DTrace

At work today, Tychay shared some of his excitement over DTrace. The PHP community is discovering the benefits of this system. I also had a discussion with another co-worker about this last Friday. So this is worthy of a blog post.

Terry sent me these links:

http://netevil.org/node.php?nid=413 http://blogs.sun.com/bmc?entry=dtraceandphp http://blogs.sun.com/roller/page/bmc?entry=dtraceandphp_demonstrated

Here is one for Terry:

This is a sample session of a guy finding a memory leak in a window manager. Imagine doing that without this tool. Very very difficult. http://blogs.sun.com/roller/page/alanc?entry=dtracingdownanxserver

I read about DTrace when it came out and talked about some of the cool things it does. Read about the binary instrumentation techniques. I think they have set the bar for my expectation. This product is so cool I thought about running DTrace on a box at home. The problem was, I couldn’t get OpenSolaris to install. I also found the environment to be clunky. They need to remember that people don’t want to invest 2 hours of their time to get a Unix proper for use (editors, nice utils, and a decent tool chain.) So, I didn’t take it any further.

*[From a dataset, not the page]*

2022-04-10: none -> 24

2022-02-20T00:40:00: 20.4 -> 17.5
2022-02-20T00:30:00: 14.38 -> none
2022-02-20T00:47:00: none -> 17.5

Still, I see myself using DTrace in the future. If I ever run into a serious issue or performance question, I will try it out on OpenSolaris and find the problem quickly.

Also, several thoughts. come out of this.

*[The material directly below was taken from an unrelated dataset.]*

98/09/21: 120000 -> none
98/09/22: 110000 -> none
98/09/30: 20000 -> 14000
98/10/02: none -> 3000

  1. This didn’t come from the BSD/GPL community. Why? Because real software innovation requires actual change and research and sweat. You can’t pull a 3 year project off like this without paying some decent salaries and having some infrastructure and tools for these guys at Sun to pull this off. (Note, Sun, in their questionable environment, has open sourced this gem. No doubt the Linux idiots will find flaws in it and try to create their own “Better (TM)” version.

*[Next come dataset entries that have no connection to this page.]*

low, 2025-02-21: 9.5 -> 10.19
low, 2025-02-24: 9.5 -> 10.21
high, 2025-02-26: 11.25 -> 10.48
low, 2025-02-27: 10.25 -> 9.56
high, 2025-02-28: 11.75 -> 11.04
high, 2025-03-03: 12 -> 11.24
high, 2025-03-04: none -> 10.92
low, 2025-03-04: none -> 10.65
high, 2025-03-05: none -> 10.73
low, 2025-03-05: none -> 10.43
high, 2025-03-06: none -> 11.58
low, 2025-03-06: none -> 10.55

  2. This was a Small team that pulled this off at Sun. Small teams work better than large teams.

  3. Having symbols for all code in your system is essential for people to diagnose issues. I’m glad Sun is taking this to heart. If you use Microsoft’s WinDbg tools, they give you symbol availability to just about every .EXE and .DLL they’ve shipped, via the internet. This visibility is essential for programmers to find bugs and solve problems quickly.

  4. Binary instrumentation is the future. End of story.